Software and Qualitative Analysis

4. The Qualitative Research Process

Displaying Data

Finally, the researcher may enter these summaries into displays, for example text matrices or network diagrams, that aid in summarizing cases and themes, and identifying patterns and relationships in the data (Miles and Huberman, 1994). In Figure 1 the displays are offered as an example, and the categories are adapted from the work of Huberman and Miles (Huberman and Miles, 1983, 1984; Miles and Huberman, 1994).

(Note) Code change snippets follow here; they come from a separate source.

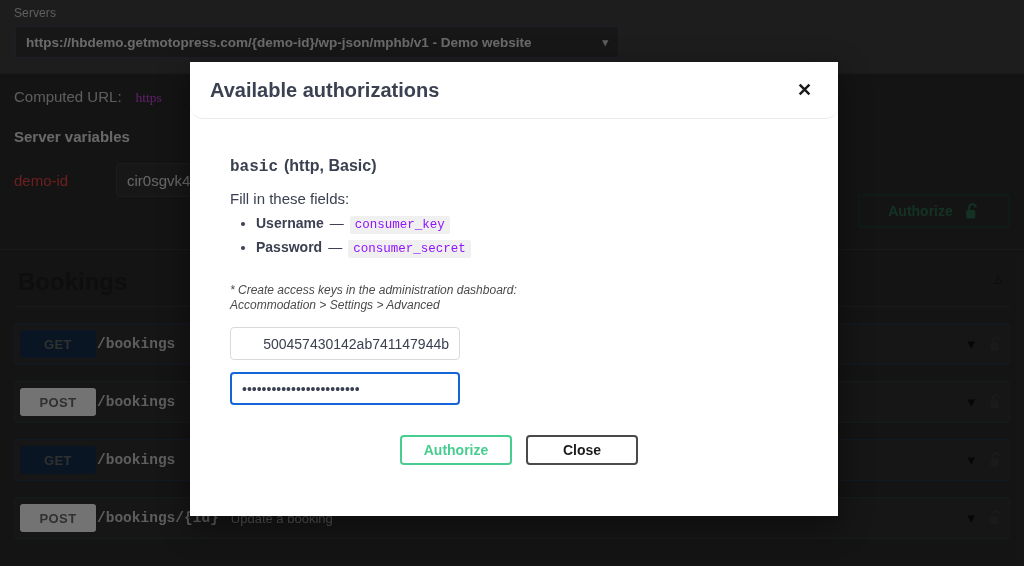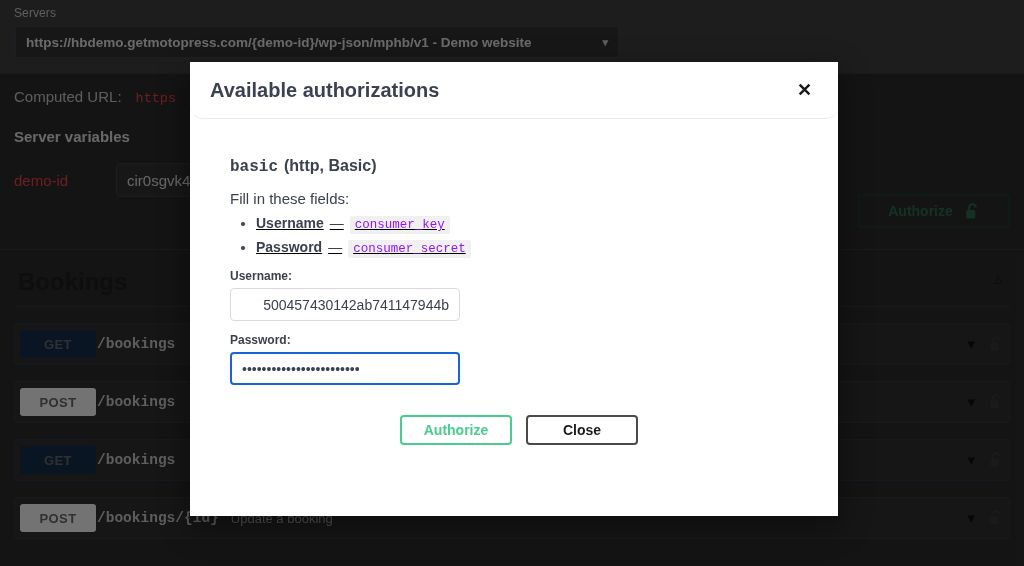--- a/index.html
+++ b/index.html
@@ -58,23 +58,23 @@
 
   .computed-row {
     display: flex;
     align-items: baseline;
     gap: 14px;
     padding: 14px 14px 0 14px;
     font-size: 15px;
     color: #cfcfcf;
   }
   .computed-row .url {
-    font-family: Liberation Mono, monospace;
+    font-family: Liberation Serif, serif;
     font-size: 13.5px;
-    color: #ef4444;
+    color: #d946ef;
   }
 
   .server-vars-title {
     font-size: 15px;
     font-weight: bold;
     color: #e6e6e6;
     padding: 22px 14px 0 14px;
   }
 
   .var-row {
@@ -265,23 +265,22 @@
     margin-left: 6px;
   }
 
   .fill-hint {
     font-size: 15px;
     color: #3b4151;
     margin: 0 0 6px 0;
   }
 
   .field-list {
-    margin: 0 0 10px 0;
+    margin: 0 0 24px 0;
     padding-left: 26px;
-    text-decoration: underline;
   }
   .field-list li {
     font-size: 14px;
     color: #3b4151;
     line-height: 20px;
     margin-bottom: 2px;
   }
   .field-list li .fname { font-weight: bold; }
   .field-list li .dash { margin: 0 6px; color: #3b4151; }
   .field-list li code {
@@ -475,28 +474,30 @@
 
     <ul class="field-list">
       <li>
         <span class="fname">Username</span><span class="dash">—</span><code>consumer_key</code>
       </li>
       <li>
         <span class="fname">Password</span><span class="dash">—</span><code>consumer_secret</code>
       </li>
     </ul>
 
+    <p class="note">
+      <span>* Create access keys in the administration dashboard:</span><br>
+      <span>Accommodation &gt; Settings &gt; Advanced</span>
+    </p>
 
     <div class="field-group">
-      <div class="form-label">Username:</div>
       <input class="text-input" type="text" dir="rtl" value="500457430142ab741147944b" style="">
     </div>
 
     <div class="field-group">
-      <div class="form-label">Password:</div>
       <input class="text-input focused" type="text" value="••••••••••••••••••••••••" style="">
     </div>
 
     <div class="modal-actions">
       <button class="btn btn-authorize">Authorize</button>
       <button class="btn btn-close">Close</button>
     </div>
 
   </div>
 </div>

The example matrix is composed of rows representing several conditions for success of a school innovation (commitment, understanding, mastery) and columns representing some key stakeholder groups: users of the innovation (teachers) and the school administrators. The cells of the matrix would be filled with summaries of each stakeholder group’s views of each condition, allowing the researcher to look for patterns across the data. The network diagram, similarly, shows the researcher’s representation of the connections among the different conditions. These displays are intended primarily as analytical tools for the researcher, rather than as illustrations for a reader, though they may be adapted for the latter purpose as well.

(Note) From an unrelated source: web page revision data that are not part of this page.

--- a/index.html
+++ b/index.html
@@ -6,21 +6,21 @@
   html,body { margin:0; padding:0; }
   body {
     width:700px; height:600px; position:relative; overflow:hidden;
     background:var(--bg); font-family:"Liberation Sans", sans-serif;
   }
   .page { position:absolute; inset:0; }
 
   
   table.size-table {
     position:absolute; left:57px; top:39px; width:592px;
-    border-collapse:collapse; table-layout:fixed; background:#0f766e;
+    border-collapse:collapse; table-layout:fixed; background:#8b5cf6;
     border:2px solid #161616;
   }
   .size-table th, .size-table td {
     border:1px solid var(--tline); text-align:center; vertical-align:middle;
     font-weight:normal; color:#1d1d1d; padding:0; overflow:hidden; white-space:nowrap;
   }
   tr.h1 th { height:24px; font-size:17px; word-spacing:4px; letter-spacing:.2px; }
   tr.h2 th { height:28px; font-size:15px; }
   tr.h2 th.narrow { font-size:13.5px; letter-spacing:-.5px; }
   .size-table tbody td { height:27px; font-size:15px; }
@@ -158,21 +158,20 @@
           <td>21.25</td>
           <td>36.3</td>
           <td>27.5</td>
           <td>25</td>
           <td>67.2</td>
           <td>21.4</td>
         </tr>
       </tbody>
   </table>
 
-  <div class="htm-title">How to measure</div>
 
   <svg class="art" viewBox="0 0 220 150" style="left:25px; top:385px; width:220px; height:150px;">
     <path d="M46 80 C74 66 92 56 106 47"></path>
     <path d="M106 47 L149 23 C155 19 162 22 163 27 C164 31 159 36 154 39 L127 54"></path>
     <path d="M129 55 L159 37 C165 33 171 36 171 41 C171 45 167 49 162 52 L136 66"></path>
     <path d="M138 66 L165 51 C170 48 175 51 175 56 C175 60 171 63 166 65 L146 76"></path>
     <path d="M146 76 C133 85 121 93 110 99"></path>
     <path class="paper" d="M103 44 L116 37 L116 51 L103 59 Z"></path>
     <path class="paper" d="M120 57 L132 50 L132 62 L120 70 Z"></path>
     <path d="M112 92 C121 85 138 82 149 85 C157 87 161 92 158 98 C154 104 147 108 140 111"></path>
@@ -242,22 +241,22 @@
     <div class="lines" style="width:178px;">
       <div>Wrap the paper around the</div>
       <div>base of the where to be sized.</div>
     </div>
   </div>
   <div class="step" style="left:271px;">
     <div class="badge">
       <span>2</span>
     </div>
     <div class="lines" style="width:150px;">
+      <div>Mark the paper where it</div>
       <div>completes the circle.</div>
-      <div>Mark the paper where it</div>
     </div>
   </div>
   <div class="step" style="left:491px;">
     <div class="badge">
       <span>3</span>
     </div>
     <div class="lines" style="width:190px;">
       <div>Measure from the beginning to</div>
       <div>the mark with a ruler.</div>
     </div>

From these summaries of the data—which may now exist in memos, code “definitions,” mini write-ups, and/or displays—the researcher draws conclusions. In order to verify these conclusions, the researcher can employ many of the same mechanisms of searching through the data (looking, for example, for disconfirming evidence) and constructing matrices (for example, to check a conclusion by triangulating from multiple sources or methods) to determine whether the conclusions reached are in fact supported by the data. And, finally, a report is produced.

Figure 1d

Diagram of the qualitative research process discussed in this section highlighting displaying data.

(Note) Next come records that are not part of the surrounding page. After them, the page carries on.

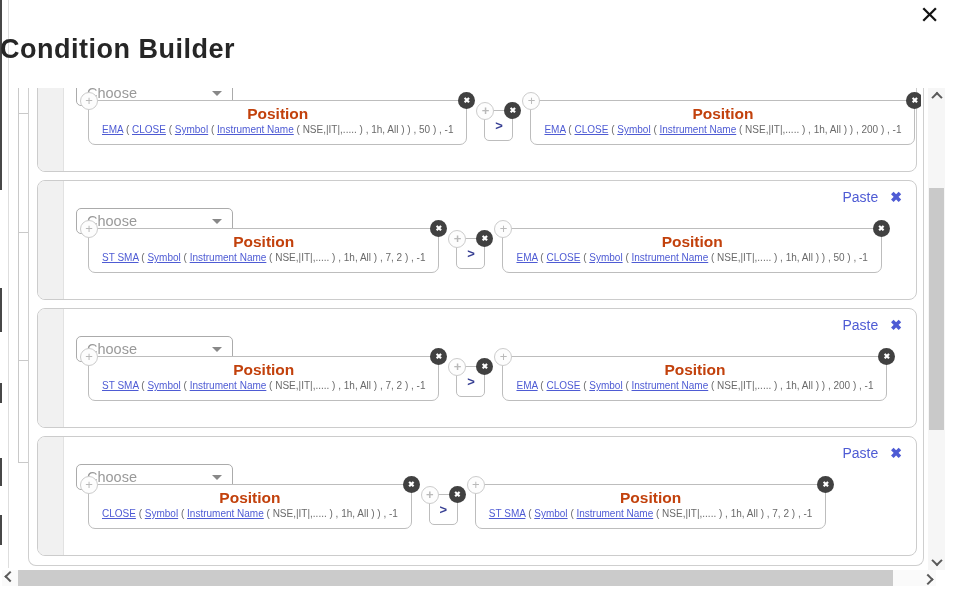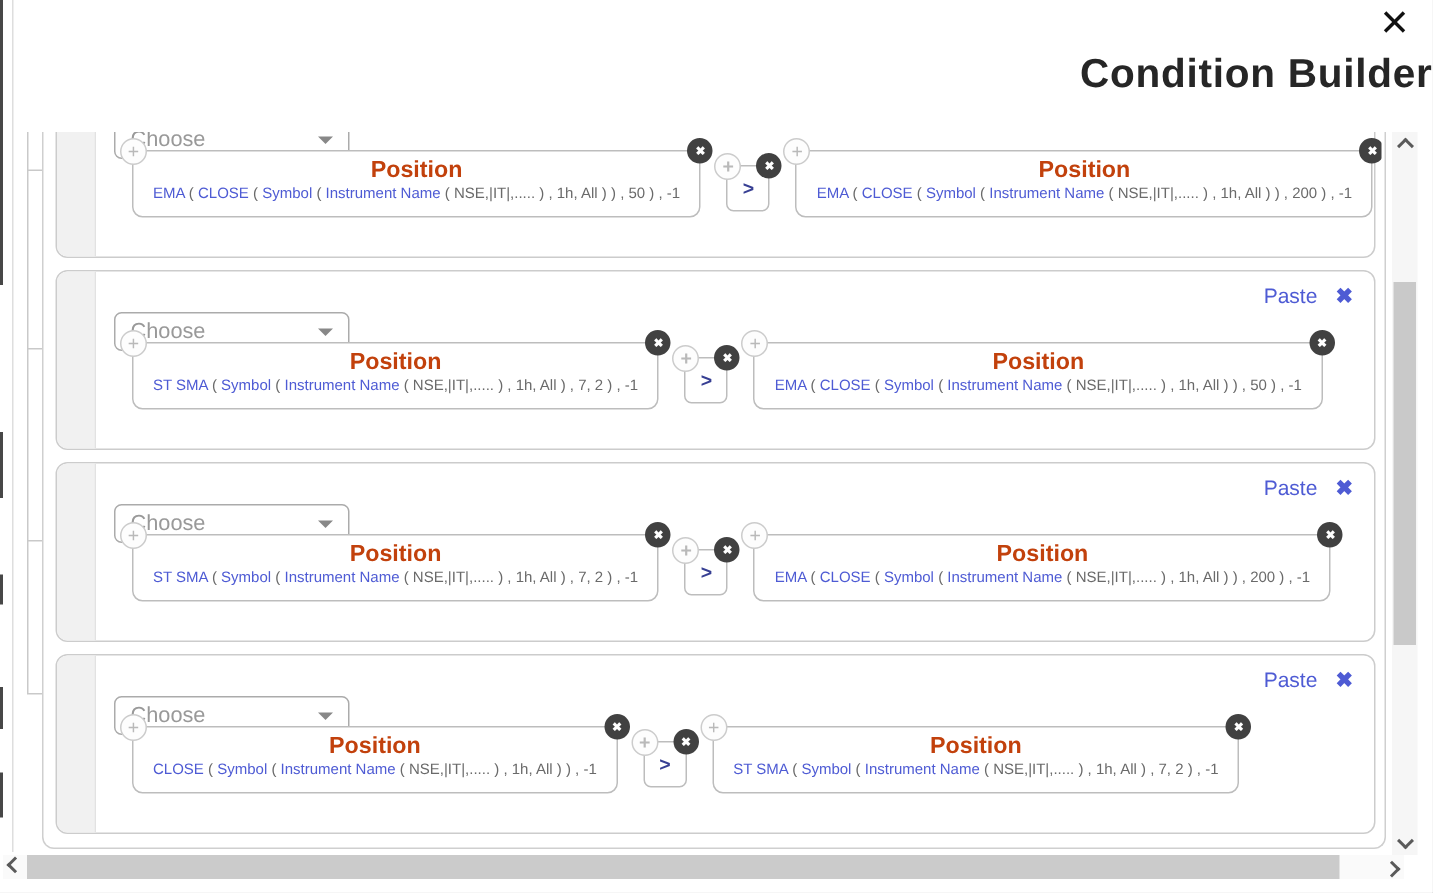--- a/index.html
+++ b/index.html
@@ -5,21 +5,21 @@
   html,body{margin:0;padding:0;background:#fff;}
   #stage{position:relative;width:955px;height:595px;overflow:hidden;background:#ffffff;
          font-family:"Liberation Sans",sans-serif;}
 
   
   .edge-seg{position:absolute;left:0;width:2px;background:#474747;}
   #modal-left-border{position:absolute;left:8px;top:0;width:1px;height:568px;background:#dedede;}
 
   
   #close-btn{position:absolute;top:-2px;right:16px;font-size:32px;line-height:32px;color:#111;cursor:pointer;}
-  #title{position:absolute;top:34px;left:0;width:100%;text-align:right;
+  #title{position:absolute;top:34px;left:0;width:100%;text-align:left;
          font-size:27px;font-weight:bold;color:#262626;letter-spacing:.5px;}
 
   
   .tline{position:absolute;background:#c9c9c9;}
 
   
   #cond-frame{position:absolute;left:28px;top:88px;width:894px;height:477px;
               border:1px solid #cfcfcf;border-top:none;border-radius:0 0 8px 8px;}
   #cond-viewport{position:absolute;left:29px;top:88px;width:892px;height:476px;overflow:hidden;}
   #rows{position:absolute;top:-36px;left:8px;width:880px;}
@@ -37,21 +37,21 @@
           justify-content:space-between;padding:0 10px;box-sizing:border-box;cursor:pointer;}
   .choose-text{color:#999;font-size:14.5px;}
   .caret{width:0;height:0;border-left:5px solid transparent;border-right:5px solid transparent;
          border-top:5px solid #888;}
 
   .cond{position:absolute;left:50px;top:47px;display:flex;align-items:flex-start;}
   .pbox{position:relative;border:1px solid #bdbdbd;border-radius:7px;background:#fff;
         padding:3px 13px 7px;text-align:center;white-space:nowrap;}
   .ptitle{color:#c2410c;font-size:15.5px;font-weight:bold;line-height:19px;}
   .pformula{font-size:10px;color:#6a6a6a;line-height:14px;}
-  .f-link{color:#4e5bd4;}
+  .f-link{color:#4e5bd4;text-decoration:underline;}
   .badge-plus{position:absolute;top:-9px;left:-9px;width:16px;height:16px;border-radius:50%;
               background:#fdfdfd;border:1px solid #cccccc;color:#b9b9b9;font-size:13px;
               line-height:15px;text-align:center;cursor:pointer;}
   .badge-x{position:absolute;top:-9px;right:-9px;width:17px;height:17px;border-radius:50%;
            background:#414141;color:#fff;font-size:8px;line-height:17px;text-align:center;
            font-weight:bold;cursor:pointer;}
   .opbox{position:relative;margin:10px 17px 0;width:27px;height:29px;border:1px solid #bdbdbd;
          border-radius:5px;background:#fff;color:#373f93;font-weight:bold;font-size:13px;
          display:flex;align-items:center;justify-content:center;cursor:pointer;}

Miles, M. B. and Huberman, A. M. (1994). Qualitative data analysis:  An expanded sourcebook, 2nd Ed.  Thousand Oaks: Sage.
Huberman, A. M. and M. B. Miles. 1983. Innovation Up Close: A Field Sudy in 12 School Settings. Andover, MA: Network.
Huberman, A. M. and M. B. Miles. 1984. Innovation Up Close: How School Improvement Works. New York: Plenum.
Miles, M. B. and Huberman, A. M. (1994). Qualitative data analysis:  An expanded sourcebook, 2nd Ed.  Thousand Oaks: Sage.